# Sinister Scents



## Beth (Sep 27, 2005)

Has anyone ever tried "SinisterScents" for a smell effect for their haunt?? I am interested in the burning flesh scent and had wondered if the product was any good. Any help would be greatly appreciated.


----------



## Front Yard Fright (Dec 23, 2005)

We actually just visited the haunted house that sells this stuff.
They had a few different scents throughout their haunt and it was awesome!
They have a new product which is a liquid that you add to your fogger juice and when your fogger goes it sprays out the scent as well.
We got a bottle of that and I can't wait to test it out!
.


----------



## Beth (Sep 27, 2005)

I am sooooo happy to hear that!! The place from which I received the information literature is in Schraumbur, IL. Was that the same place you went??

I was thinking about putting it in one of my foggers but I may just buy the little fan for one particular room in our barn!! May make the effect a little stronger. What do you think??:devil:


----------



## Revenant (Mar 17, 2007)

Sinister scents only has a few scents available as fog additive. I think they have their "mildew" smell, which is like an old basement, and a damp earth smell, and something like the forest. And I'm not sure but I think there's also an incense smell. The others (and there are many, many, many others) are all in solid pellet form in a little bag that air blows through to disperse the scent.


----------



## JohnnyL (Aug 17, 2006)

I kind of want to try the Haunted House one, make the house smell old...


----------



## turtle2778 (Jul 9, 2006)

EEW rotting flesh. That is just sick. Well at least its not burning flesh. LOL. I like the old house smelling one. That might be cool.


----------



## Beth (Sep 27, 2005)

I've had a little difficulty ordering. They sent me their brochures but without any pricing or order forms. They did email me but I would much rather deal with Paypal via the net. I definitely am getting the burnt flesh for my morgue room. May add to the "ambience" don't you think???


----------



## skeletonowl (Aug 8, 2006)

Finally! Another sense to scare! The only problem is it makes everything spell like that probably so things might get smelly where you store your props


----------



## Ken Spriggs (Aug 7, 2007)

*Smells*

Hello....this is Ken I am one of the folks that sells Sinister Scents
We own Dream Reapers...that is the haunt that someone mentioned going to.

The smells are in a beaded pouch that when air passes through the pouch.....the air then smells like the scent....as soon as you stop the air the smell disapears. Very similar to the BUGS LIFE show with the stink bug.

Your props should not smell from this application.

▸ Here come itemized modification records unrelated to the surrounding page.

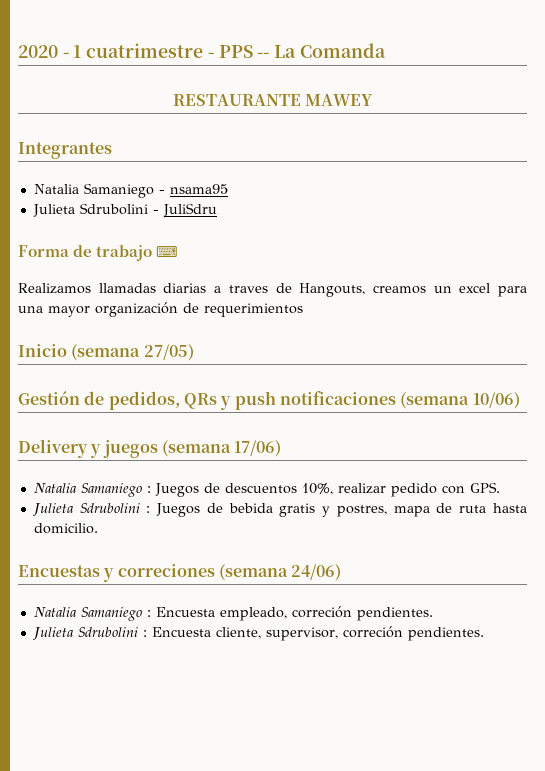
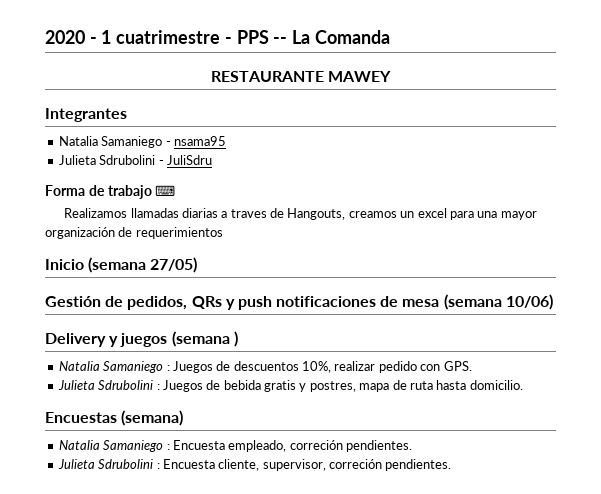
- Gestión de pedidos, QRs y push notificaciones (semana 10/06)
+ Gestión de pedidos, QRs y push notificaciones de mesa (semana 10/06)
- Delivery y juegos (semana 17/06)
+ Delivery y juegos (semana )
- Encuestas y correciones (semana 24/06)
+ Encuestas (semana)

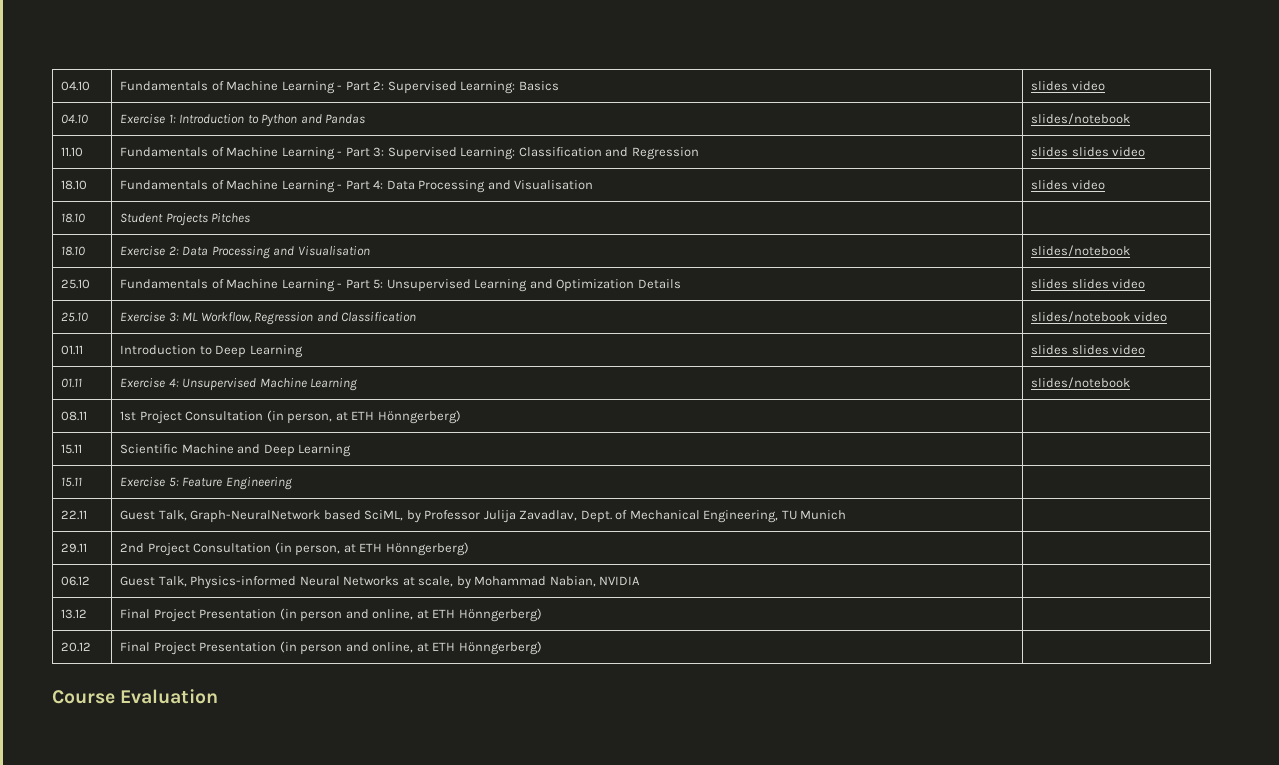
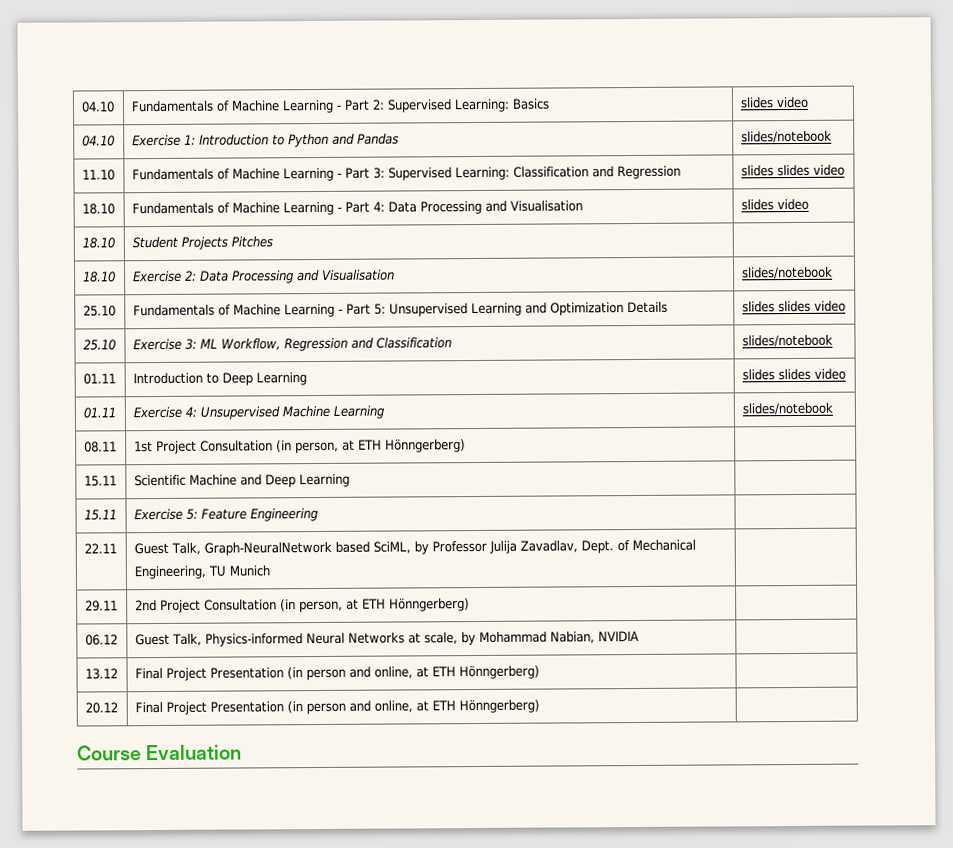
- 25.10 | Exercise 3: ML Workflow, Regression and Classification | slides/notebook video
+ 25.10 | Exercise 3: ML Workflow, Regression and Classification | slides/notebook

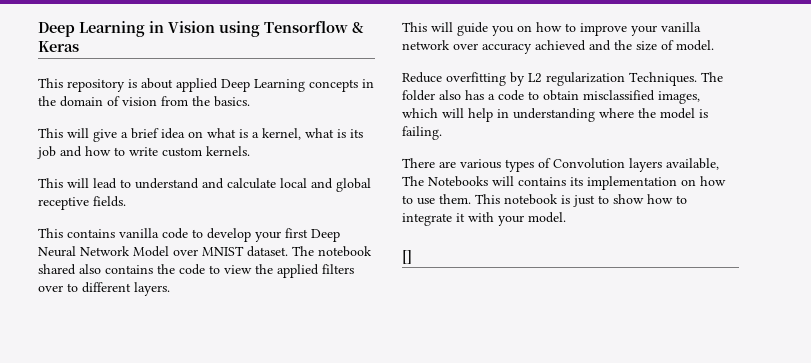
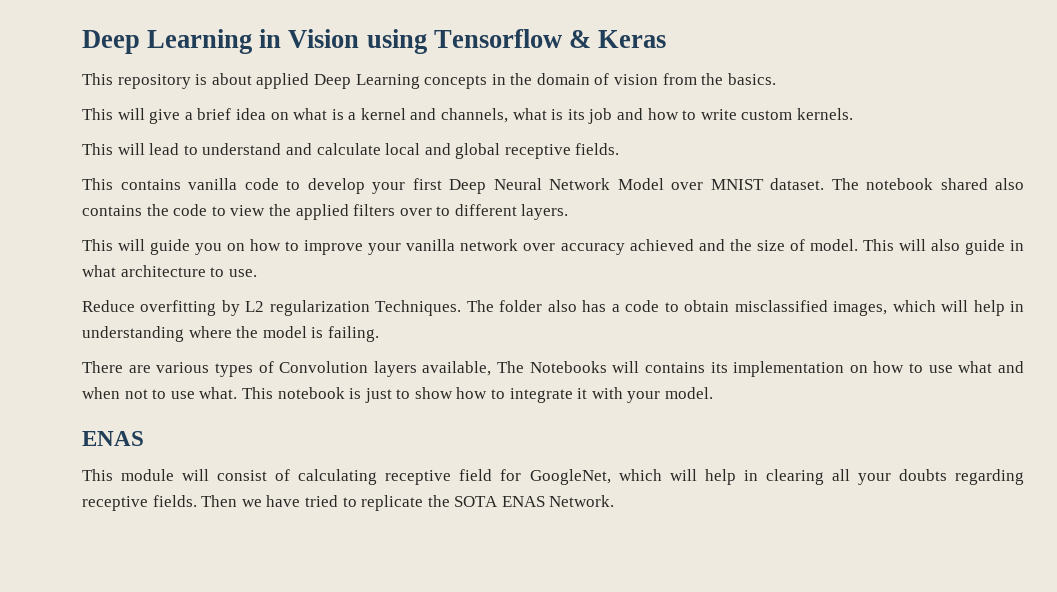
- This will give a brief idea on what is a kernel, what is its job and how to write custom kernels.
+ This will give a brief idea on what is a kernel and channels, what is its job and how to write custom kernels.
+ This will also guide in what architecture to use.
- There are various types of Convolution layers available, The Notebooks will contains its implementation on how to use them.
+ There are various types of Convolution layers available, The Notebooks will contains its implementation on how to use what and when not to use what.
  This notebook is just to show how to integrate it with your model.
- []
+ ENAS
+ This module will consist of calculating receptive field for GoogleNet, which will help in clearing all your doubts regarding receptive fields. Then we have tried to replicate the SOTA ENAS Network.

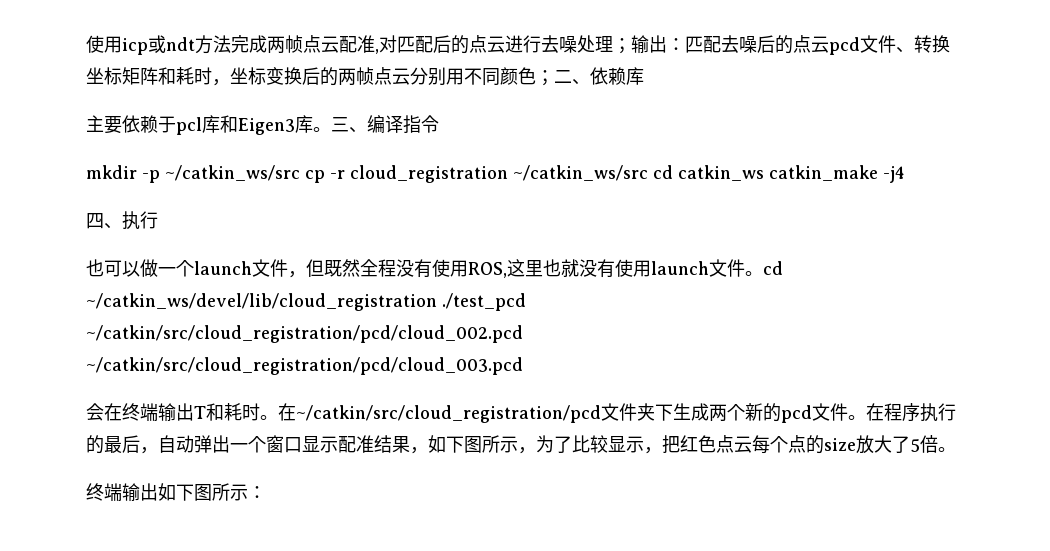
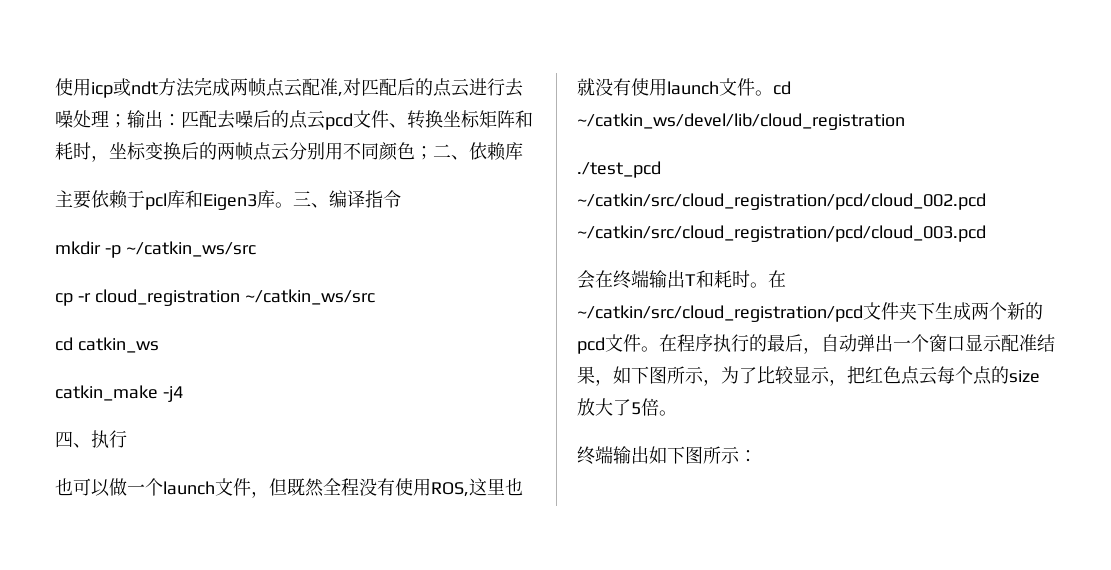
- mkdir -p ~/catkin_ws/src cp -r cloud_registration ~/catkin_ws/src cd catkin_ws catkin_make -j4
+ mkdir -p ~/catkin_ws/src
+ cp -r cloud_registration ~/catkin_ws/src
+ cd catkin_ws
+ catkin_make -j4
- 也可以做一个launch文件，但既然全程没有使用ROS,这里也就没有使用launch文件。cd ~/catkin_ws/devel/lib/cloud_registration ./test_pcd ~/catkin/src/cloud_registration/pcd/cloud_002.pcd ~/catkin/src/cloud_registration/pcd/cloud_003.pcd
+ 也可以做一个launch文件，但既然全程没有使用ROS,这里也就没有使用launch文件。cd ~/catkin_ws/devel/lib/cloud_registration
+ ./test_pcd ~/catkin/src/cloud_registration/pcd/cloud_002.pcd ~/catkin/src/cloud_registration/pcd/cloud_003.pcd

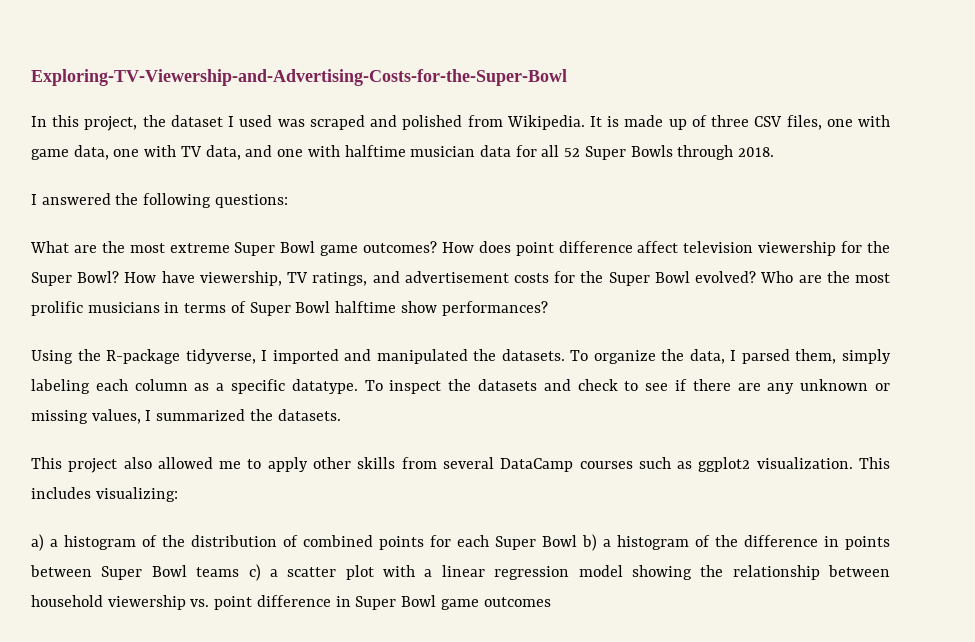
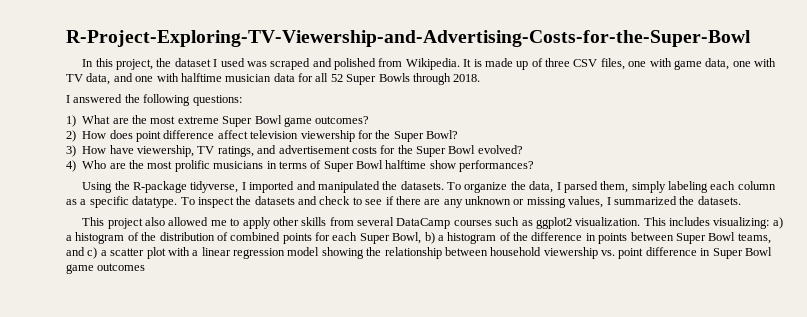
- Exploring-TV-Viewership-and-Advertising-Costs-for-the-Super-Bowl
+ R-Project-Exploring-TV-Viewership-and-Advertising-Costs-for-the-Super-Bowl
- What are the most extreme Super Bowl game outcomes? How does point difference affect television viewership for the Super Bowl? How have viewership, TV ratings, and advertisement costs for the Super Bowl evolved? Who are the most prolific musicians in terms of Super Bowl halftime show performances?
+ 1) What are the most extreme Super Bowl game outcomes?
+ 2) How does point difference affect television viewership for the Super Bowl?
+ 3) How have viewership, TV ratings, and advertisement costs for the Super Bowl evolved?
+ 4) Who are the most prolific musicians in terms of Super Bowl halftime show performances?
- This includes visualizing:
- a) a histogram of the distribution of combined points for each Super Bowl b) a histogram of the difference in points between Super Bowl teams c) a scatter plot with a linear regression model showing the relationship between household viewership vs. point difference in Super Bowl game outcomes
+ This includes visualizing: a) a histogram of the distribution of combined points for each Super Bowl, b) a histogram of the difference in points between Super Bowl teams, and c) a scatter plot with a linear regression model showing the relationship between household viewership vs. point difference in Super Bowl game outcomes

The fog additive is in 4 scents right now
Gothic....church incense
Rainforest....damp earth
Mildew......no explanation needed there
Forest....pine and evergreen with a splash of dirt

Sorry about your ordering issue

Just list out what you want on an email....we will call you for a credit card #
Charge the card the same day it ships.
We aren't out to scam people....we have been around for over 8 years and we aren't going to be going anywhere for at least 6 more years (lease runs out then). So if you have questions or you would like to order....drop us an email
[email protected]


----------



## JohnnyL (Aug 17, 2006)

Thanks Ken! You don't by any chance have any sample sizes do you? I'd love to give a few a test to see if they'd work for my display.


----------



## Lilly (Jun 13, 2006)

I think your best bet would be the beaded pouch route or have that as a emergency extra what happens if crap the fog machine broke or it raining something like that.
I believe they do have the little machines for the fan effect also


----------



## Beth (Sep 27, 2005)

Don't get me wrong, I wasn't trying to insinuate that you guys were trying to rip anyone off. I just feel more secure about ordering from a secure site. Never know who is lurking besides the legitimate vendor. I wanted to see a price sheet. I am interested in "scenting" a 10'x 8' room with the burnt flesh for approximately four hours. Also I would like to know how much I would need for a fogger (in general) for the same amount of time!! Also I would be interested in the fan to disperse the scent. I eagerly anticipate any information.......


----------



## 1031fan (Feb 6, 2007)

i am interested too depending on the length of time a bag lasts - i just want it in a reletively small - 10 x 15 max room but i have a pro haunt that will be open roughly 4 hours for 13 days - - - how long will these bags last? thanks for any feedback - riley


----------



## Ken Spriggs (Aug 7, 2007)

*Hmm*

The fog juice is .5 ounces per 1 gallon of juice

The beads will last from 8 to 15 hours strong then start to lose the scent.
You can prolong the death by placing in a sealed bag every night.

There are tons of ways to use the packets...the lenght of usage depends on how much air you force through them.

We suggest.....to get the donuts which are $30 each
You get about the same as you would if you buy 3-4 small packets
When the smell starts to fade mix up the beads and he fresh ones come to the top and more smell.

The units for dispersion? I would love to get rich off of taking your money.
Here is a tip from ME....go to menards, lowes, depot....anywhere that sells fans. Look for a Stanley yellow fan or one that has variable speeds.
Take the donut and a ziptie strap the donut to the intake and boom....stench.

Everyone in this business is very creative.......all you need is an air supply and you can do some strange cool stuff with the scents.
Example: On an animatronic you have a powere supply...a trigger....and the air....we sell a unit that you hook to the trigger for a trigger, then t off the air to our unit. You can have a prop that launches bad breath while moving when your customers activate the trigger

I don't get on the boards much....I will try and keep stopping by
If i don't stop here for a while and you have questions......
Use [email protected]


----------



## Terrormaster (Sep 27, 2007)

I know this is an old post but did anyone ever get these and try it? Namely the fog additives? I'm curious as to what Frankengrave smells like.

FYI - HauntedProps.com now sells it.

-TM


----------



## Beth (Sep 27, 2005)

I used them last year and I was very satisfied. (The haunt workers weren't so much!!  Hahahahaha!!!) I bought the burning flesh and dead rat. Went to WalMart and bought a cheap little oscillating fan and it worked very well. I will most likely be reordering this year!!


----------